● Required work:
The expected output is exactly the lines below, starting at the line with "center; margin-top: 11px;" and ending at the line with "#fff; font-size: 9px;", both included; no other line belongs in it.

*** Supplied data ***

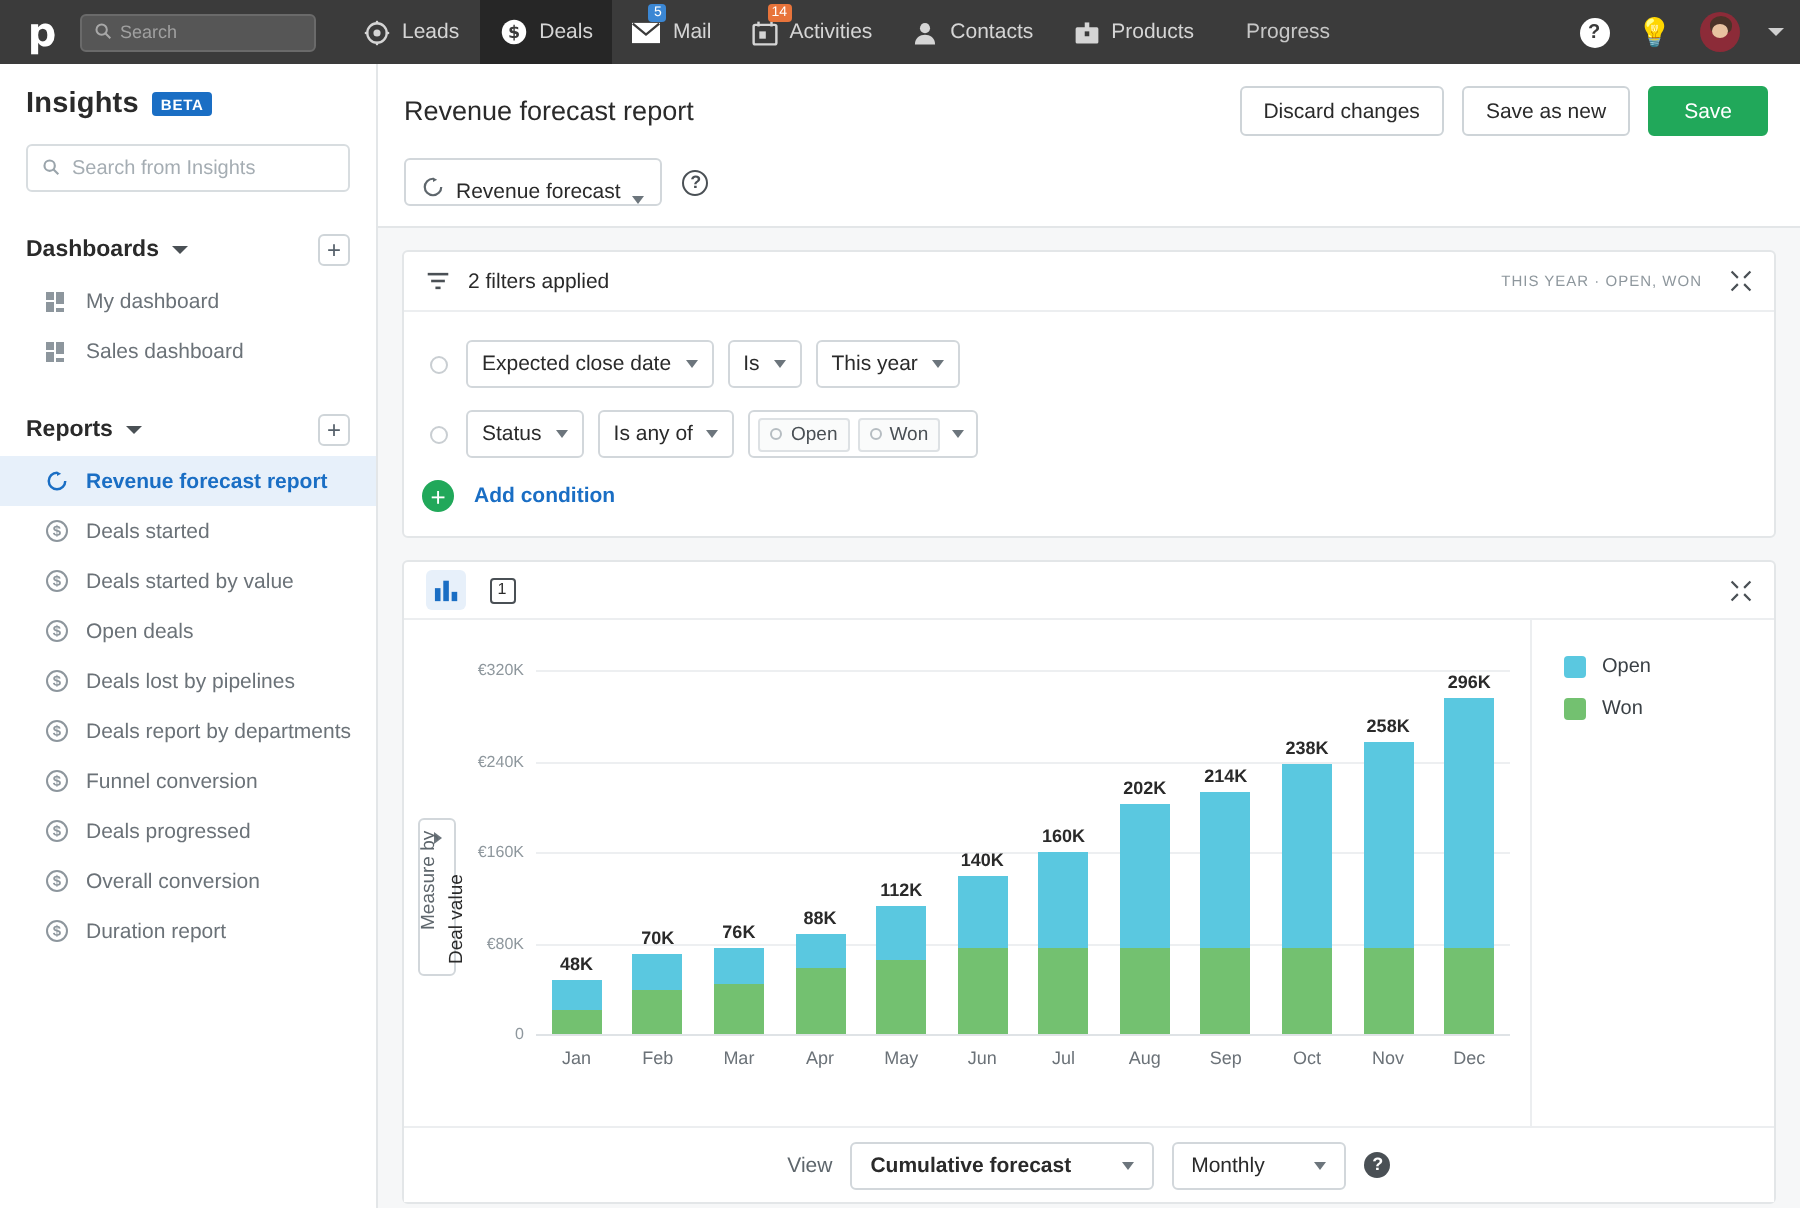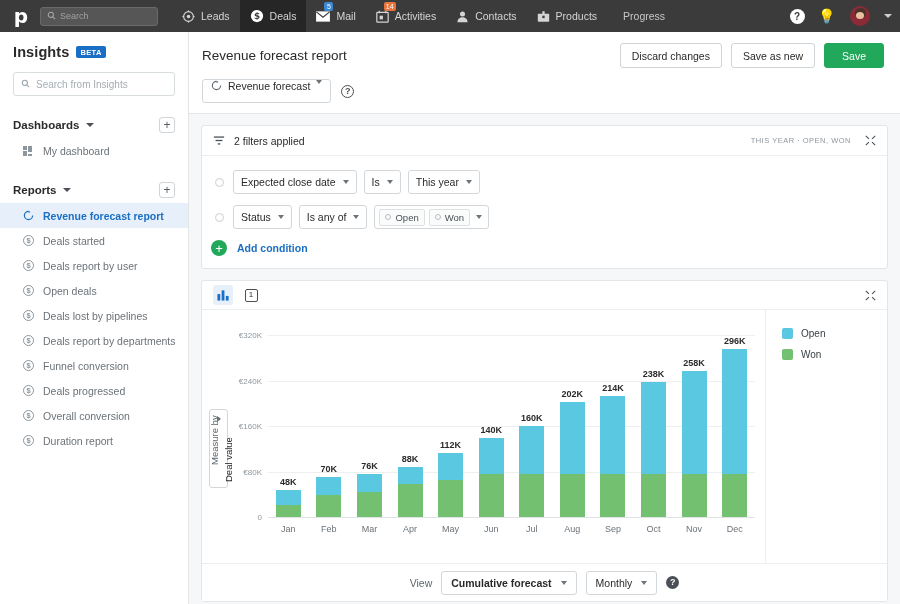--- a/index.html
+++ b/index.html
@@ -139,21 +139,21 @@
   .mh-actions { margin-left: auto; display: flex; align-items: center; gap: 9px; }
   .btn {
     height: 25px; border-radius: 3px; font-size: 10.5px; padding: 0 11px; cursor: pointer;
     display: inline-flex; align-items: center; justify-content: center;
     border: 1px solid #ced4d8; background: #fff; color: #2a2a2a;
   }
   .btn.primary { background: #21a85a; border-color: #21a85a; color: #fff; padding: 0 17px; }
   .mh-row2 { display: flex; align-items: center; margin-top: 11px; }
   .pill-select {
     height: 24px; border: 1px solid #d2d7db; border-radius: 3px; background: #fff;
-    display: inline-flex; align-items: flex-start; padding: 0 8px; font-size: 10.5px;
+    display: inline-flex; align-items: flex-end; padding: 0 8px; font-size: 10.5px;
     color: #2a2a2a; cursor: pointer; gap: 6px;
   }
   .pill-select .caret {
     width: 0; height: 0; border-left: 3.5px solid transparent; border-right: 3.5px solid transparent;
     border-top: 4px solid #6c757c;
   }
   .help-circ {
     width: 13px; height: 13px; border-radius: 50%; border: 1.4px solid #4a5055; color: #4a5055;
     font-size: 9px; font-weight: 700; display: inline-flex; align-items: center;
     justify-content: center; margin-left: 10px; cursor: pointer; line-height: 1;
@@ -271,21 +271,21 @@
     font-size: 9px; color: #6b7278;
   }
   .chart-footer {
     height: 38px; border-top: 1px solid #eceef0; display: flex; align-items: center;
     justify-content: center; gap: 9px; background: #fff; flex-shrink: 0;
   }
   .foot-lbl { font-size: 10.5px; color: #5e666c; }
   .foot-sel {
     height: 24px; border: 1px solid #d2d7db; border-radius: 3px; background: #fff;
     display: inline-flex; align-items: center; padding: 0 9px; font-size: 10.5px; color: #2a2a2a;
-    cursor: pointer; gap: 9px; font-weight: 700;
+    cursor: pointer; gap: 25px; font-weight: 700;
   }
   .foot-sel .caret {
     width: 0; height: 0; border-left: 3.5px solid transparent; border-right: 3.5px solid transparent;
     border-top: 4px solid #6c757c;
   }
   .foot-help {
     width: 13px; height: 13px; border-radius: 50%; background: #4a5055; color: #fff; font-size: 9px;
     font-weight: 700; display: inline-flex; align-items: center; justify-content: center;
     cursor: pointer; line-height: 1;
   }
@@ -415,20 +415,31 @@
       <span class="li">
           <span class="dash-icon">
             <i></i>
             <i></i>
             <i></i>
             <i></i>
           </span>
         </span>
       <span>My dashboard</span>
     </div>
+    <div class="side-item">
+      <span class="li">
+          <span class="dash-icon">
+            <i></i>
+            <i></i>
+            <i></i>
+            <i></i>
+          </span>
+        </span>
+      <span>Sales dashboard</span>
+    </div>
 
     <div class="sec-head" style="margin-top:14px">
       <span class="sec-title">Reports</span>
       <span class="sec-caret"></span>
       <span class="sec-plus">+</span>
     </div>
 
     <div class="side-item active">
       <span class="li">
         <svg width="11" height="11" viewBox="0 0 16 16" fill="none">
@@ -441,21 +452,21 @@
     <div class="side-item">
       <span class="li">
           <span class="coin">$</span>
         </span>
       <span>Deals started</span>
     </div>
     <div class="side-item">
       <span class="li">
           <span class="coin">$</span>
         </span>
-      <span>Deals report by user</span>
+      <span>Deals started by value</span>
     </div>
     <div class="side-item">
       <span class="li">
           <span class="coin">$</span>
         </span>
       <span>Open deals</span>
     </div>
     <div class="side-item">
       <span class="li">
           <span class="coin">$</span>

*** End of Supplied data ***

● Response box:
   .mh-row2 { display: flex; align-items: center; margin-top: 11px; }
   .pill-select {
     height: 24px; border: 1px solid #d2d7db; border-radius: 3px; background: #fff;
-    display: inline-flex; align-items: flex-start; padding: 0 8px; font-size: 10.5px;
+    display: inline-flex; align-items: flex-end; padding: 0 8px; font-size: 10.5px;
     color: #2a2a2a; cursor: pointer; gap: 6px;
   }
   .pill-select .caret {
     width: 0; height: 0; border-left: 3.5px solid transparent; border-right: 3.5px solid transparent;
     border-top: 4px solid #6c757c;
   }
   .help-circ {
     width: 13px; height: 13px; border-radius: 50%; border: 1.4px solid #4a5055; color: #4a5055;
     font-size: 9px; font-weight: 700; display: inline-flex; align-items: center;
     justify-content: center; margin-left: 10px; cursor: pointer; line-height: 1;
@@ -271,21 +271,21 @@
     font-size: 9px; color: #6b7278;
   }
   .chart-footer {
     height: 38px; border-top: 1px solid #eceef0; display: flex; align-items: center;
     justify-content: center; gap: 9px; background: #fff; flex-shrink: 0;
   }
   .foot-lbl { font-size: 10.5px; color: #5e666c; }
   .foot-sel {
     height: 24px; border: 1px solid #d2d7db; border-radius: 3px; background: #fff;
     display: inline-flex; align-items: center; padding: 0 9px; font-size: 10.5px; color: #2a2a2a;
-    cursor: pointer; gap: 9px; font-weight: 700;
+    cursor: pointer; gap: 25px; font-weight: 700;
   }
   .foot-sel .caret {
     width: 0; height: 0; border-left: 3.5px solid transparent; border-right: 3.5px solid transparent;
     border-top: 4px solid #6c757c;
   }
   .foot-help {
     width: 13px; height: 13px; border-radius: 50%; background: #4a5055; color: #fff; font-size: 9px;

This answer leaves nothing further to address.